BEGIN
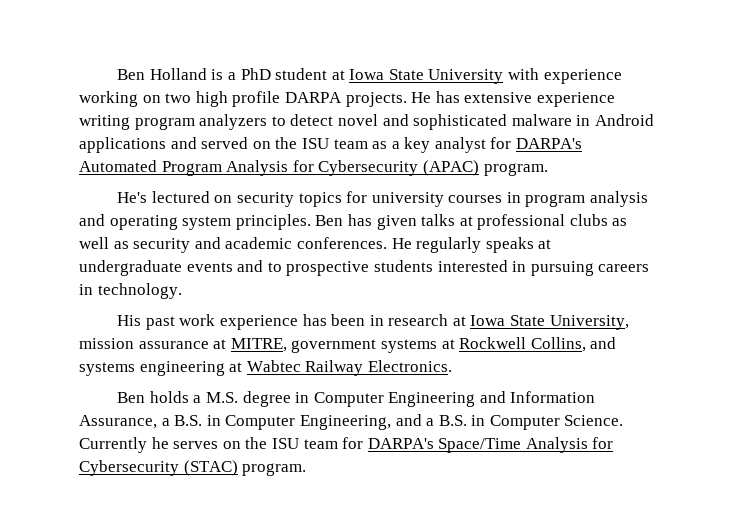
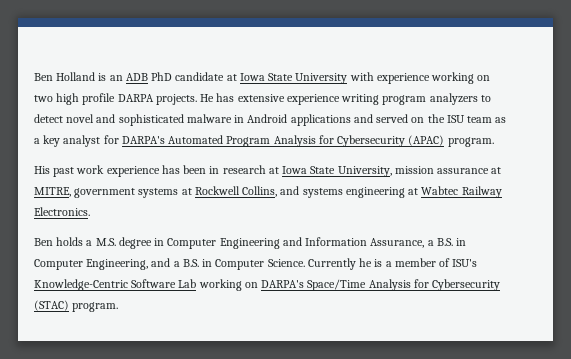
[227,68,328,80] a PhD student -> [109,72,225,81] an ADB PhD candidate
[117,191,649,207] [79,214,628,230] [79,237,552,253] [79,260,650,276] [79,283,182,299] // He's lectured on security topics for university courses in program analysis and operating system principles. Ben has given talks at professional clubs as well as security and academic conferences. He regularly speaks at undergraduate events and to prospective students interested in pursuing careers in technology. -> (494, 142) none
[173,437,364,449] serves on the ISU team for -> [374,258,478,267] [34,279,258,291] is a member of ISU's Knowledge-Centric Software Lab working on

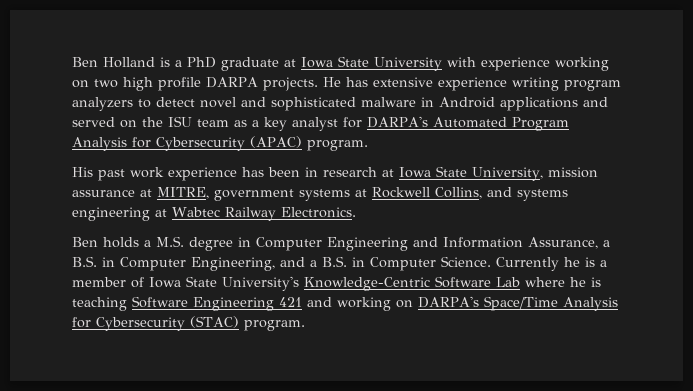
[109,72,225,81] an ADB PhD candidate -> [175,57,279,71] a PhD graduate
[452,259,478,267] [34,279,197,291] ISU's Knowledge-Centric Software Lab -> [149,276,601,291] [72,296,332,311] Iowa State University's Knowledge-Centric Software Lab where he is teaching Software Engineering 421 and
END
== About this task ==
Where a picture appears in the material above, skip it, and print the rest exactly.

== Result ==
[227,68,328,80] a PhD student -> [109,72,225,81] an ADB PhD candidate
[117,191,649,207] [79,214,628,230] [79,237,552,253] [79,260,650,276] [79,283,182,299] // He's lectured on security topics for university courses in program analysis and operating system principles. Ben has given talks at professional clubs as well as security and academic conferences. He regularly speaks at undergraduate events and to prospective students interested in pursuing careers in technology. -> (494, 142) none
[173,437,364,449] serves on the ISU team for -> [374,258,478,267] [34,279,258,291] is a member of ISU's Knowledge-Centric Software Lab working on

[109,72,225,81] an ADB PhD candidate -> [175,57,279,71] a PhD graduate
[452,259,478,267] [34,279,197,291] ISU's Knowledge-Centric Software Lab -> [149,276,601,291] [72,296,332,311] Iowa State University's Knowledge-Centric Software Lab where he is teaching Software Engineering 421 and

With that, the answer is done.